I've said MANY times that reading blogs and posts on facebook has been a sanity saver for me. The growth experienced personally and in our family unit has greatly come because of how God has used that tool to speak to us. As much as I believed that before, I'm certain now that it is exactly how I'm going to survive this storm. EVERY single time I have turned on the computer or grabbed my phone (yes, I'm slowly learning that smart phone technology)....a new facebook post or blog grabs my attention and it just literally seems to take my breath away as if I can feel God sitting right beside me talking to me.
Though I've had MANY breakdown moments in the last 10 days, today was the first morning that I woke up and literally just didn't feel like I could face the world. There have been hard days of sitting by the phone waiting for results, but even those days I had a "purpose" and even though I felt a physical brick sitting on my chest..I still was able to stay focused. I gave into the pity party for awhile this morning and thought there would be no harm in just staying in bed all day. It probably would have been fine. However, for someone that has battled deep depression I KNOW I can't allow myself to have many of those days or that pit will start surrounding me and I'll fall deeper into it. So, I literally jumped out of bed and almost in a rage ripped all the bedding off the bed. I usually wash our bedding on Tuesday or Wednesday anyway...but it was a physical way to make sure that I got up and MOVED ahead. Even if I find myself just wanting to crawl back in this afternoon, at least I temporarily got going.
When we got home from story time a few minutes ago, I read a blog that had popped up on my facebook from one of my favorite websites (Proverbs 31 ministries). Once again, it was a direct link from God talking me through getting through THIS day and the days ahead.
The blog was based on Exodus 17:12. At this point in the "story", Moses was leading the Isrealites in a battle against the Amalekites. When he held his staff in the air, the Isrealites remained strong and held the advantage. If his arms began to drop, the Amalekites would begin to defeat them. His hands practically contained the power of God...the power of their victory.
I'm sure that Moses was WELL aware of the pressure he was under to keep his arms in the air. NO doubt he knew what the repercussions would be if he let them drop. I imagine that he went through every encouraging thought he could muster. I'm sure he used self-talk to try to convince his body to keep his arms in the air. I'm sure he prayed continuously. I'm sure he gave it EVERYTHING he had. However, the Bible says that his arms soon became so tired he could no longer hold them up.

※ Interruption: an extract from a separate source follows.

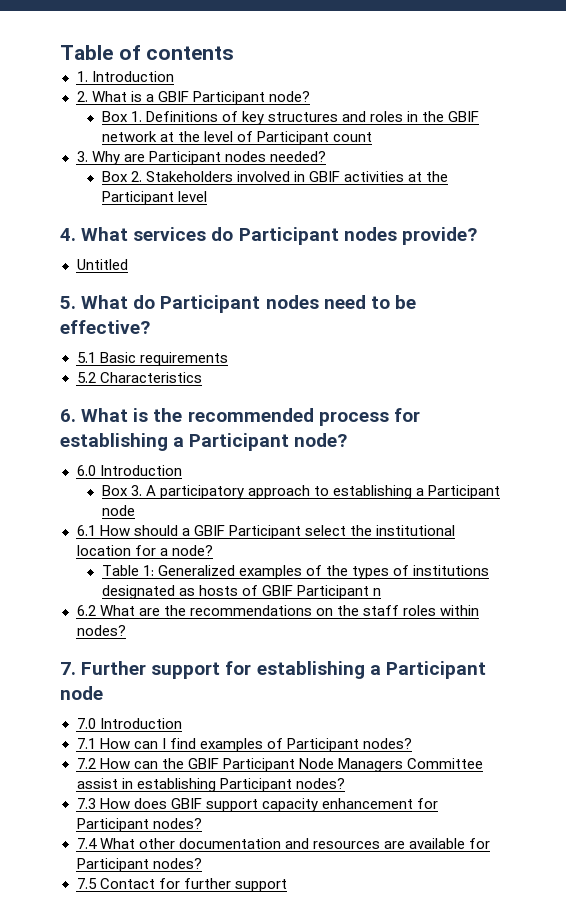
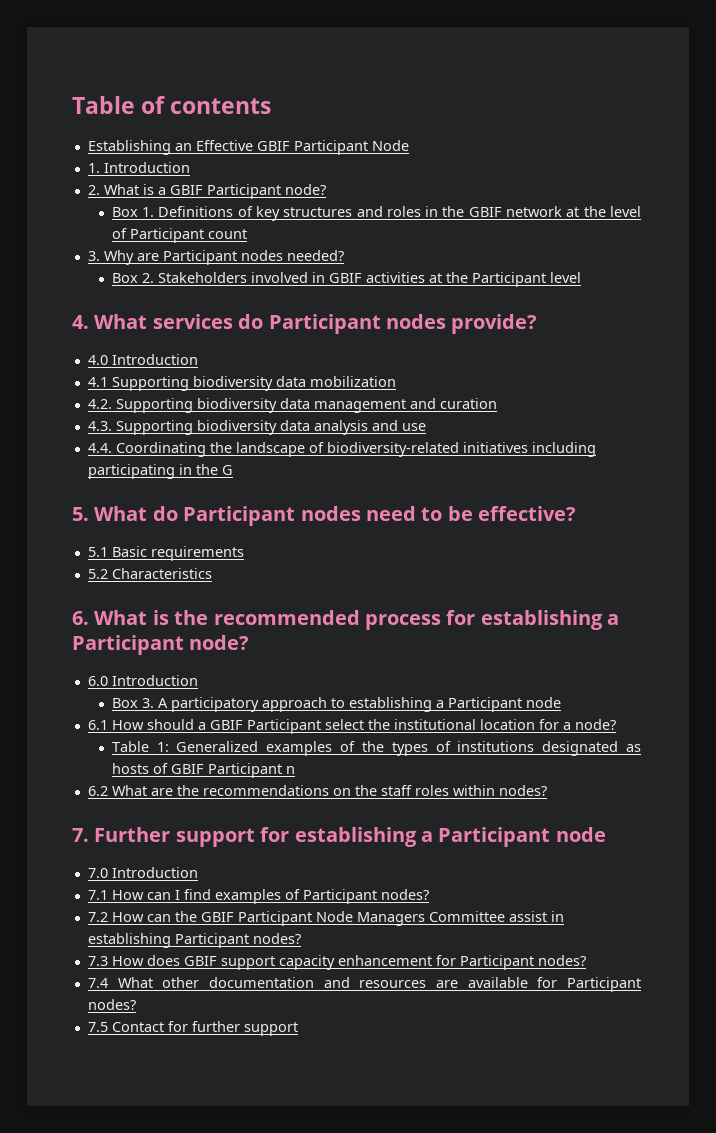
(235, 53) none -> [87,140,409,155] // Establishing an Effective GBIF Participant Node
[76,259,128,270] Untitled -> [87,354,198,365] [87,376,396,391] [87,398,497,413] [87,420,426,435] [87,442,596,457] [87,464,233,479] 4.0 Introduction // 4.1 Supporting biodiversity data mobilization // 4.2. Supporting biodiversity data management and curation // 4.3. Supporting biodiversity data analysis and use // 4.4. Coordinating the landscape of biodiversity-related initiatives including participating in the G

That is where the beauty of the story comes in. "So Aaron and Hur found a stone for him to sit on. Then they stood on each side of Moses, holding up his hands. So his hands held steady until sunset." Sometimes, each and every one of just need help. I think God was telling me that he IS expecting me to accept help when I need it....even when I really want to keep that strong, capable image going. There ARE going to be days that no matter how hard I want to, my arms are just not going to be able to stay up. Friends and family are going to step in and bring me a stone to sit on and hold my arms up in the air.
Just like, as the days progress....I'm going to be standing there holding my Dad's arms in the air to give him strength to fight his battle. I'm going to be holding Teresa's arms in the air to give her the encouragement to hang on tight. I'm going to be holding my family's arms in the air as we together face such uncertainty and need each other's help to keep ALL of our arm's in the air. I'm going to be holding my children's arms in the air as they try to find calm in the chaos. Kevin and I will be holding each others up at the same time to face everything together.
I've mentioned to Kevin more than once that this is all just unchartered territory. His normally strong wife has suddenly become a freak-a-zoid. We laugh and say the roller coaster reminds us of the last few weeks of pregnancy when hormones and being miserable morph me into an alien....or the early months when I've been too sick to function. I really want time to sit still just for a few days so I can let everything soak in and have all of my questions answered, have a plan for EVERY aspect of EVERY thing going on (most people know I need a plan with a back up plan for the back up plan!!!!), and to just slowly adjust to everything. Since that isn't going to happen, I'm going to have to learn to let those around me keep my arms in the air when I physically can't do it any longer. I'm also going to have to find a way to let go of my perfectionist tendencies.
The following words come from the blogger and she says it so well that I think I will let her words express it:
In the same way over the past couple of years I've needed my friends to hold me up, so I can be the wife, mother and woman God has called me to be. Friends have listened, prayed and helped me with practical matters of everyday life. Their support has given me courage to press on, to remain hopeful, and to find strength in them and the Lord.
Just like Aaron and Hur did for Moses, my friends have held up my hands and lifted my heart so I can be obedient to God's call on my life. We all need the help of faithful friends.
Dear Lord, thank You for the encouragement of friends - and for providing each one at just the right time. Forgive me for the times I've been prideful and independent instead of vulnerable and honest about my needs. Let me be an encourager to others the way they've been to me. In Jesus' Name, Amen.